Here is a Deployment with none of the zero-downtime machinery — no readiness probe, default rolling strategy, and a 5-second simulated warm-up that mimics a real app loading config and warming a connection pool. Create k8s/deployment-naive.yaml:

apiVersion: apps/v1
kind: Deployment
metadata:
  name: web
spec:
  replicas: 3
  selector:
    matchLabels:
      app: web
  template:
    metadata:
      labels:
        app: web
    spec:
      containers:
        - name: web
          image: zdt-demo:v1
          imagePullPolicy: IfNotPresent
          ports:
            - containerPort: 8080
          env:
            - name: READY_DELAY_MS
              value: "5000"   # 5s warm-up before the server listens
            - name: WORK_MS
              value: "500"

And a Service to load-balance across the pods (k8s/service.yaml):

apiVersion: v1
kind: Service
metadata:
  name: web
spec:
  selector:
    app: web
  ports:
    - name: http
      port: 80
      targetPort: 8080

Apply both and wait for the pods to settle:

kubectl apply -f k8s/service.yaml
kubectl apply -f k8s/deployment-naive.yaml
kubectl rollout status deployment/web

The problem is invisible at rest — three pods, all serving. It only shows up during a rollout, which is exactly when your users are watching.

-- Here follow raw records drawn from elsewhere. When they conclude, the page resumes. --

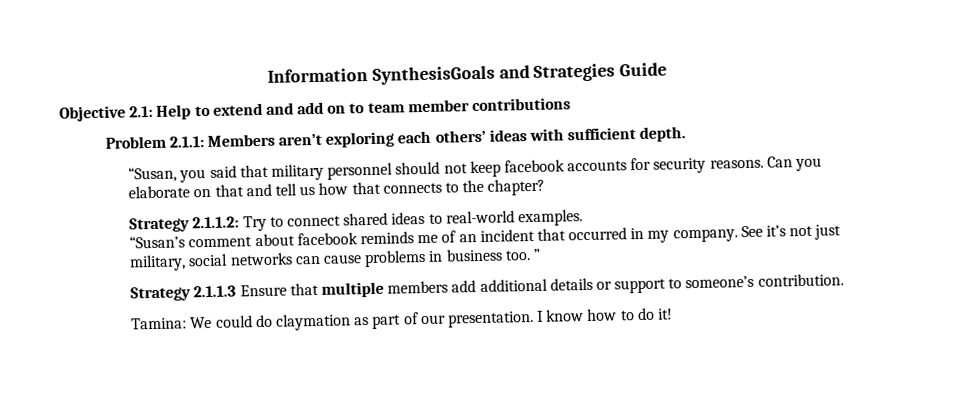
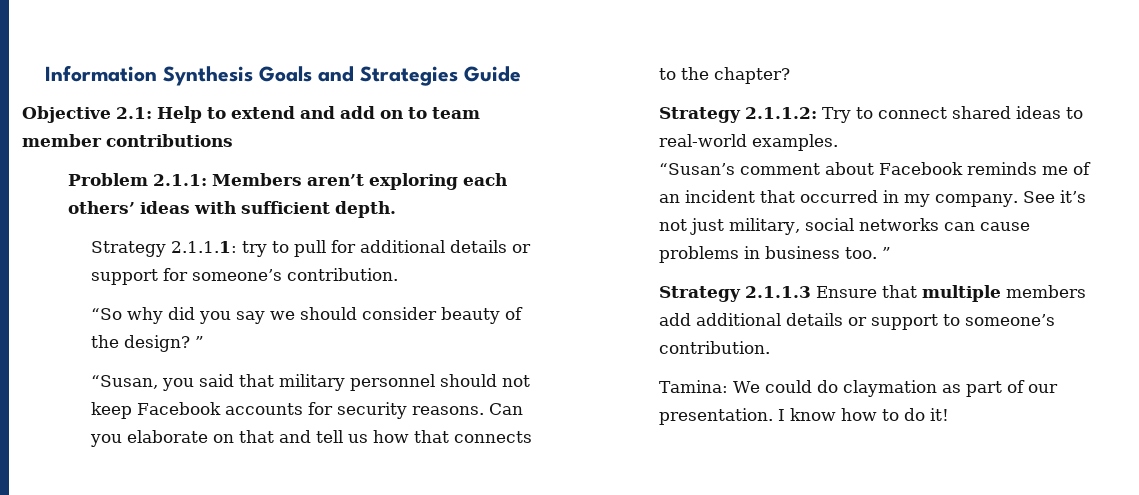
- Information SynthesisGoals and Strategies Guide
+ Information Synthesis Goals and Strategies Guide
+ Strategy 2.1.1.1: try to pull for additional details or support for someone’s contribution.
+ “So why did you say we should consider beauty of the design? ”
- “Susan, you said that military personnel should not keep facebook accounts for security reasons.
+ “Susan, you said that military personnel should not keep Facebook accounts for security reasons.
- “Susan’s comment about facebook reminds me of an incident that occurred in my company.
+ “Susan’s comment about Facebook reminds me of an incident that occurred in my company.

Step 4 — Measure the downtime

You cannot fix what you cannot see, so run a continuous load loop from inside the cluster against the Service, then trigger a rollout. This in-cluster busybox pod sends one request after another for 60 seconds and counts successes and failures:

kubectl run probe --image=busybox:1.37 --restart=Never --rm -i -- \
  sh -c 'ok=0; fail=0; end=$(( $(date +%s) + 60 ));
         while [ $(date +%s) -lt $end ]; do
           if wget -q -T 2 -O /dev/null http://web/; then ok=$((ok+1));
           else fail=$((fail+1)); echo "drop at $(date +%T)"; fi
         done; echo "RESULT ok=$ok fail=$fail"'

While that loop runs, open a second terminal and force a rollout (this re-creates all three pods, just like shipping a new image would):

kubectl rollout restart deployment/web

When the loop finishes you will see a non-zero fail count, plus a drop at ... line for each failed request. Every drop happens in the window where the Service routes a request to a brand-new pod whose Node process is still in its 5-second warm-up and is not yet listening on port 8080. Without a readiness probe, Kubernetes considers a container "ready" the moment it starts, so the pod joins the Service endpoints before the app can actually serve.⁵ Hitting the Service directly like this, each failure is a connection refused; with an ingress or load balancer in front, the same gap usually surfaces as a 502. Let's close it.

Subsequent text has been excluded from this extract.